The pattern of answers tends to point somewhere. Anxiety that resolves when you address the real situation was likely a signal. Anxiety that gives way to grief or anger when you stop moving was likely a mask. And anxiety that persists regardless of insight or action, especially alongside physical symptoms, is the one that warrants a medical look. In the simplest terms: when anxiety is a signal, it wants action; when it's a mask, it wants compassion and contact; and when it's a symptom, it wants evaluation. Two of those are, at root, the difference between changing your situation and tending to your inner experience — the long-recognized distinction between problem-focused and emotion-focused coping (Lazarus & Folkman, 1984) — and the third is simply medicine.
Across all of it, the first move is the same: don't rush to silence the anxiety.
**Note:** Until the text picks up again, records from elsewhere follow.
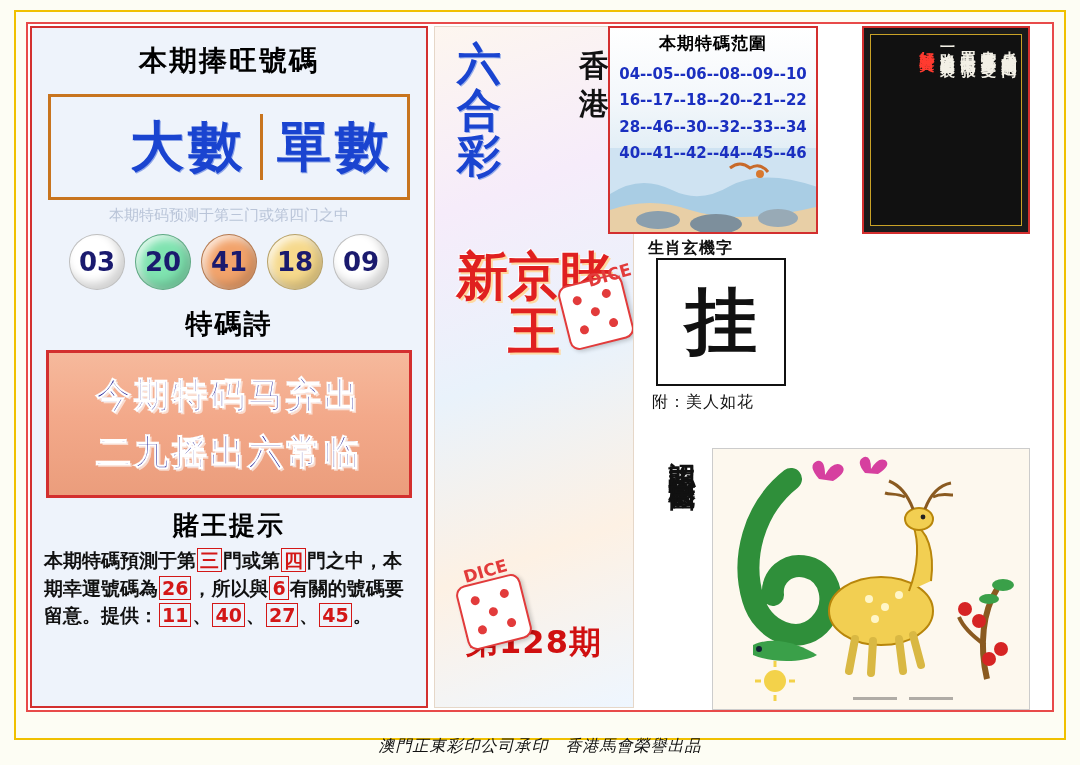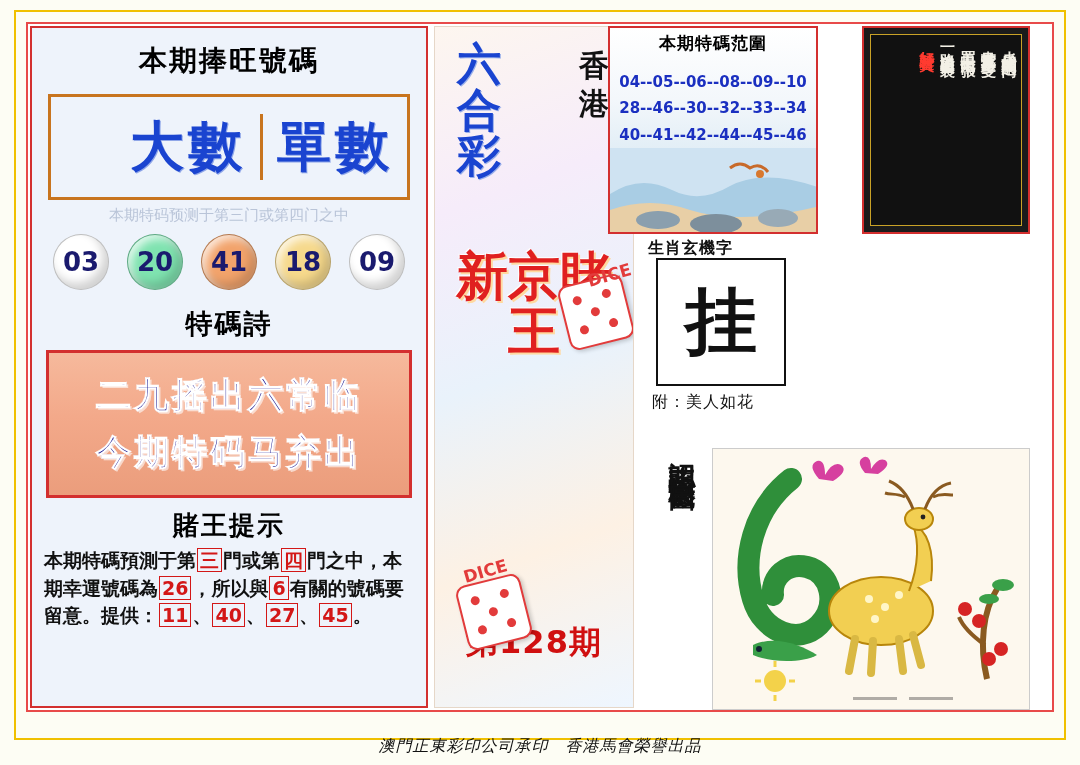--- a/index.html
+++ b/index.html
@@ -84,21 +84,21 @@
     height: 26px;
     color: #b9c4d8;
     font-size: 15px;
     text-align: center;
     overflow: hidden;
     white-space: nowrap;
   }
   .balls {
     display: flex;
     justify-content: center;
-    gap: 18px;
+    gap: 10px;
     margin-top: 2px;
   }
   .ball {
     width: 54px; height: 54px;
     border-radius: 50%;
     display: flex;
     align-items: center;
     justify-content: center;
     font-size: 26px;
     font-weight: bold;
@@ -244,21 +244,21 @@
     overflow: hidden;
   }
   .range-title {
     text-align: center;
     font-size: 17px;
     font-weight: bold;
     margin-top: 4px;
     letter-spacing: 1px;
   }
   .range-lines {
-    margin-top: 14px;
+    margin-top: 6px;
     text-align: center;
     color: #1a2fc0;
     font-size: 15px;
     font-weight: bold;
     line-height: 1.75;
     letter-spacing: 0px;
     position: relative;
     z-index: 2;
   }
   .range-art {
@@ -394,22 +394,22 @@
       <div class="ball" style="background:#ffffff">03</div>
       <div class="ball" style="background:#7fe3b0">20</div>
       <div class="ball" style="background:#f2a36b">41</div>
       <div class="ball" style="background:#f6d98c">18</div>
       <div class="ball" style="background:#ffffff">09</div>
     </div>
 
     <div class="sec-title">特碼詩</div>
 
     <div class="poem-box">
+      <div class="poem-line">今期特码马弃出</div>
       <div class="poem-line">二九摇出六常临</div>
-      <div class="poem-line">今期特码马弃出</div>
     </div>
 
     <div class="tips-title">賭王提示</div>
     <div class="tips-body" id="tips-body"><span>本期特碼預測于第</span><span class="hl">三</span><span>門或第</span><span class="hl">四</span><span>門之中，本期幸運號碼為</span><span class="hl">26</span><span>，所以與</span><span class="hl">6</span><span>有關的號碼要留意。提供：</span><span class="hl">11</span><span>、</span><span class="hl">40</span><span>、</span><span class="hl">27</span><span>、</span><span class="hl">45</span><span>。</span></div>
   </div>
 
   <div class="center-panel">
     <div class="cp-vert-left">六合彩</div>
     <div class="cp-vert-right">香港</div>
     <div class="cp-brand">新京賭王</div>
@@ -431,20 +431,21 @@
       <span class="pip" style="left:41px;top:11px"></span>
       <span class="pip" style="left:11px;top:41px"></span>
     </div>
     <div class="dice-label" style="left:28px; top:534px;">DICE</div>
   </div>
 
   <div class="range-box">
     <div class="range-title">本期特碼范圍</div>
     <div class="range-lines">
       <div>04--05--06--08--09--10</div>
+      <div>16--17--18--20--21--22</div>
       <div>28--46--30--32--33--34</div>
       <div>40--41--42--44--45--46</div>
     </div>
     <svg class="range-art" viewBox="0 0 210 84" preserveAspectRatio="none">
       <rect x="0" y="0" width="210" height="84" fill="#cfe3f2"></rect>
       <path d="M0 46 Q30 26 62 42 Q90 56 120 38 Q155 20 210 40 L210 84 L0 84 Z" fill="#a9cde4"></path>
       <path d="M0 62 Q40 48 80 62 Q130 78 210 58 L210 84 L0 84 Z" fill="#e8cfa6"></path>
       <ellipse cx="48" cy="72" rx="22" ry="9" fill="#8a9fae"></ellipse>
       <ellipse cx="106" cy="76" rx="26" ry="10" fill="#7d8f9c"></ellipse>
       <ellipse cx="168" cy="70" rx="20" ry="9" fill="#98aab6"></ellipse>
Ask what it is trying to do before deciding it's an error. Get curious about what it might be pointing toward or protecting. Be willing to listen underneath the loop, because the real message is frequently one layer down — and be willing, too, to rule out a physical cause when the picture calls for it.
Anxiety is often a strategy. But the message it carries is usually one layer below the anxiety itself — and that layer might be a feeling, a boundary, or the body asking, in the only language it has, to be looked after.
Borkovec, T. D., Alcaine, O., & Behar, E. (2004). Avoidance theory of worry and generalized anxiety disorder. In R. G. Heimberg, C. L. Turk, & D. S. Mennin (Eds.), Generalized anxiety disorder: Advances in research and practice (pp. 77–108). Guilford Press.
Damasio, A. R. (1994). Descartes' error: Emotion, reason, and the human brain. Putnam.
Freud, S. (1926). Inhibitions, symptoms and anxiety (Standard Edition, Vol. 20). Hogarth Press.
Johns Hopkins Medicine. (n.d.). Perimenopause and anxiety. Johns Hopkins Medicine.
Lazarus, R. S., & Folkman, S. (1984). Stress, appraisal, and coping. Springer.
Mintziori, G., Veneti, S., Duntas, L. H., Goulis, D. G., & Armeni, E. (2024). EMAS position statement: Thyroid disease and menopause. Maturitas.
Nesse, R. M. (2005). Natural selection and the regulation of defenses: A signal detection analysis of the smoke detector principle. Evolution and Human Behavior, 26(1), 88–105.
Schwarz, N., & Clore, G. L. (1983). Mood, misattribution, and judgments of well-being: Informative and directive functions of affective states. Journal of Personality and Social Psychology, 45(3), 513–523.